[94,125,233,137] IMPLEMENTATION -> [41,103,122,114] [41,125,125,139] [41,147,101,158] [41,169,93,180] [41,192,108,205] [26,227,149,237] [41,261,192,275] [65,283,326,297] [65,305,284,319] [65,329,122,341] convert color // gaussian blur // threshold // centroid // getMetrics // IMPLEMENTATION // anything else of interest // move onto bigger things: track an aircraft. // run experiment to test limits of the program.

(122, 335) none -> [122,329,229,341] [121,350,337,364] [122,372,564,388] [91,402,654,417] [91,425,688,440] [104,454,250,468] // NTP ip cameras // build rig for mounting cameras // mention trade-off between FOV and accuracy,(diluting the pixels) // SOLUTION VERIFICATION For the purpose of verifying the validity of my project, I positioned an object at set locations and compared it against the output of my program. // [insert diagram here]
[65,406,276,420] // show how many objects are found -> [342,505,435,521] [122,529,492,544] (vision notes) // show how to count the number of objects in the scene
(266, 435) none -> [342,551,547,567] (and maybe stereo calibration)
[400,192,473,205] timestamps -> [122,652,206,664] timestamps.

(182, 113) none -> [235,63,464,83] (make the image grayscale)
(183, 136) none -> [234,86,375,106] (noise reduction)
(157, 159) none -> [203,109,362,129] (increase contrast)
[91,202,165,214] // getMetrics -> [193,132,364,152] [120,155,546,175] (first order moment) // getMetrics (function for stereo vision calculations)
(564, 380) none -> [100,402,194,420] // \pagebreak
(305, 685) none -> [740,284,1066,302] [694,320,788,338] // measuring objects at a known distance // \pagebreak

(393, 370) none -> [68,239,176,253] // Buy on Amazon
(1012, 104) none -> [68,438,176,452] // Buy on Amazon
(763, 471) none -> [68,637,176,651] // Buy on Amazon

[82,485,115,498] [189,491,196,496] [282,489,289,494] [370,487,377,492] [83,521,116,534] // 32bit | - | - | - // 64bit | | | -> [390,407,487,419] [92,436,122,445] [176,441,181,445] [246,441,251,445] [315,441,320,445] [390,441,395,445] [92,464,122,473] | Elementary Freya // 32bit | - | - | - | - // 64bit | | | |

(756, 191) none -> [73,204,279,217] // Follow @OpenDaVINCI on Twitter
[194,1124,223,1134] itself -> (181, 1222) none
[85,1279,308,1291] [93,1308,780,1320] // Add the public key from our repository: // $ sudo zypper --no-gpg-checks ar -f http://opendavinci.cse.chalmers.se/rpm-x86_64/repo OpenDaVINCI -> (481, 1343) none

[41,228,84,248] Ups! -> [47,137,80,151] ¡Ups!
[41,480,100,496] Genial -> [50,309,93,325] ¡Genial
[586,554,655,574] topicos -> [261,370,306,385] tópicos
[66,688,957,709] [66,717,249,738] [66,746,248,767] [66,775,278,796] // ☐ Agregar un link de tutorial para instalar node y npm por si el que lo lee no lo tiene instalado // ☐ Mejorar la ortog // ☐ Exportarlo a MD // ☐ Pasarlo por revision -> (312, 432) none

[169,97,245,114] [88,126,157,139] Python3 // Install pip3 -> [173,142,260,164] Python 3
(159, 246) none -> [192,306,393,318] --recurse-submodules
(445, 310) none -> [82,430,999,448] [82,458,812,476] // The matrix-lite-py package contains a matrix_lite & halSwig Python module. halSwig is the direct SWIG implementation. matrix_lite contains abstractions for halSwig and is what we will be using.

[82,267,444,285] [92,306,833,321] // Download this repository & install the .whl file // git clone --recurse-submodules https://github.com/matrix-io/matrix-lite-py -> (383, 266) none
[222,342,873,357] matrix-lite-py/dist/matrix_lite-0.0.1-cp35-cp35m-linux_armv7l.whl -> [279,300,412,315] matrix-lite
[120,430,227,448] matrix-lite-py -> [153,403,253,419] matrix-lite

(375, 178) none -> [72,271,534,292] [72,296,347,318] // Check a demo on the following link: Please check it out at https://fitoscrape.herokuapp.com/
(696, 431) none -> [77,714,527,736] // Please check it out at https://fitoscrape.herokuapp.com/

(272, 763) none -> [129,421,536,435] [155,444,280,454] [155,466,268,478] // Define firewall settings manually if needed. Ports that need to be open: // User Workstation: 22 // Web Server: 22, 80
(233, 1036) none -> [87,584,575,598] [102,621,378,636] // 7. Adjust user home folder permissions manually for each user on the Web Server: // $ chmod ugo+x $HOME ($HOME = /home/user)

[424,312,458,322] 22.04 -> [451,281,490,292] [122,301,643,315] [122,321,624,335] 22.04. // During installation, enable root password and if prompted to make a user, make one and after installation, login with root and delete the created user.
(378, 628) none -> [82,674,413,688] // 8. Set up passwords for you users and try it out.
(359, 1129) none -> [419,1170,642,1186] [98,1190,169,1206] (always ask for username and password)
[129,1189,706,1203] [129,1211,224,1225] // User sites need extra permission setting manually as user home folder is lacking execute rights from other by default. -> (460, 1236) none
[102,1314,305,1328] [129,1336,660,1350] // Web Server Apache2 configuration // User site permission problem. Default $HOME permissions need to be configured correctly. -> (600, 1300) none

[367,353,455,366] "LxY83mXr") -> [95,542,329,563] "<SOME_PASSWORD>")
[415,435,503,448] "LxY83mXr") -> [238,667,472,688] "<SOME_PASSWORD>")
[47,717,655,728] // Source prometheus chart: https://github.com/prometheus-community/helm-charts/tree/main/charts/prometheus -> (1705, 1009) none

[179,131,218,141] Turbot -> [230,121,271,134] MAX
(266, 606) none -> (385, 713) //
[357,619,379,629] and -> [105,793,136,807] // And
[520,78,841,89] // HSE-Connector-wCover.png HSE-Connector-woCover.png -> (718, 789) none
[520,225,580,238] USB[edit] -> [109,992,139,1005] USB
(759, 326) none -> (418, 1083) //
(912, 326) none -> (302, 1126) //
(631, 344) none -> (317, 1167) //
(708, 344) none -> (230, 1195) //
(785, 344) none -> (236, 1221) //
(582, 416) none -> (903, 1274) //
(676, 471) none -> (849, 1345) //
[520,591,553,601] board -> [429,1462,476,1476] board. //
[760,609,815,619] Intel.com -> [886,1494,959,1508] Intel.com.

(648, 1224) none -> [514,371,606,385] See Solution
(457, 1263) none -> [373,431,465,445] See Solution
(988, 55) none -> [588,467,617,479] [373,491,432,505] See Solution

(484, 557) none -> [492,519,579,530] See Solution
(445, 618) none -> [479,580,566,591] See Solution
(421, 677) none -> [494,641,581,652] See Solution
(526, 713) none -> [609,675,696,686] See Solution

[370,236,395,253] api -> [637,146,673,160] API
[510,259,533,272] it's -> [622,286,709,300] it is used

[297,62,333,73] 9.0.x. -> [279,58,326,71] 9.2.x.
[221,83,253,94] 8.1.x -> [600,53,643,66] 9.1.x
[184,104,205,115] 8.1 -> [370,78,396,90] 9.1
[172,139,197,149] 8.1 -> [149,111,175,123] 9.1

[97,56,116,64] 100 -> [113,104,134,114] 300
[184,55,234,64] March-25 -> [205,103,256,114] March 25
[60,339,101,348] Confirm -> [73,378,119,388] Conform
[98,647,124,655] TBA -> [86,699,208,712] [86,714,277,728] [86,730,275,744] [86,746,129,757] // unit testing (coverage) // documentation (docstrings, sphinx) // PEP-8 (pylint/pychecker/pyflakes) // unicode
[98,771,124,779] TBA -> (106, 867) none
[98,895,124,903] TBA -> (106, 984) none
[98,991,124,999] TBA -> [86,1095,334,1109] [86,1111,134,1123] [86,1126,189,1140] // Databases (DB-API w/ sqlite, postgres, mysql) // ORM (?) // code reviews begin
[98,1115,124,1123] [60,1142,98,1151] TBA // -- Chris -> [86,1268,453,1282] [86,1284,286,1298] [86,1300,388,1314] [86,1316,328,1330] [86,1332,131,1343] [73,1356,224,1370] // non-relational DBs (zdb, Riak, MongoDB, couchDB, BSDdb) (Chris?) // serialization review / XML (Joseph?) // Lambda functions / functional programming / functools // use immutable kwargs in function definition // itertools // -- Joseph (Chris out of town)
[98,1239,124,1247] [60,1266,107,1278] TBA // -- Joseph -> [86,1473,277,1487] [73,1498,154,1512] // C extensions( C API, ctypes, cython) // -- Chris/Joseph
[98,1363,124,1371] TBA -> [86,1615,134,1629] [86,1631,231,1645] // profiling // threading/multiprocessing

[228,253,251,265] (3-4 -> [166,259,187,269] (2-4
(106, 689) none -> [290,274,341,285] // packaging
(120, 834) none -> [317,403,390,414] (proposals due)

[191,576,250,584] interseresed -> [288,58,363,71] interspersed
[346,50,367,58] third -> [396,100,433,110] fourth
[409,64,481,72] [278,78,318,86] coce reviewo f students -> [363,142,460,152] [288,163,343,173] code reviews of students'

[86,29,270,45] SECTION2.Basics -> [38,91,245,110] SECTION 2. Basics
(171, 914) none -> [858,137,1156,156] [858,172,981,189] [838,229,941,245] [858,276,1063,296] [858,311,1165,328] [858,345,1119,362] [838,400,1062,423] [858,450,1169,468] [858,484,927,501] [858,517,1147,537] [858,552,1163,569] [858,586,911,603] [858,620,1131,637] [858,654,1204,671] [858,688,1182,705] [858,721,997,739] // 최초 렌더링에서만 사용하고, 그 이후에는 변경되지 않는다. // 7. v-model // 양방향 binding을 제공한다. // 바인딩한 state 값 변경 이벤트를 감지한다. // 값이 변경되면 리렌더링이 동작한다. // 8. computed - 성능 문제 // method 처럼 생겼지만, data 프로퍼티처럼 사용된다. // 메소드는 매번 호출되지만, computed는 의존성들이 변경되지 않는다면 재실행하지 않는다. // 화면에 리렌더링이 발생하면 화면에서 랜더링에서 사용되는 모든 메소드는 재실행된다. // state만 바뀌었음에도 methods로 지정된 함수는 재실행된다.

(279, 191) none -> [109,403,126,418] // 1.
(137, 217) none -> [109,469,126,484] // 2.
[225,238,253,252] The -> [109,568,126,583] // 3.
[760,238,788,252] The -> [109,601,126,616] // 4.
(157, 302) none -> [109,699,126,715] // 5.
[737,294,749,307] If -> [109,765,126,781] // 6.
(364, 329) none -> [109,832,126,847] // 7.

> _Try it_
The lines you need are those holding the word "pagebreak"; copy each of them from the material above.

> _Result_
(564, 380) none -> [100,402,194,420] // \pagebreak
(305, 685) none -> [740,284,1066,302] [694,320,788,338] // measuring objects at a known distance // \pagebreak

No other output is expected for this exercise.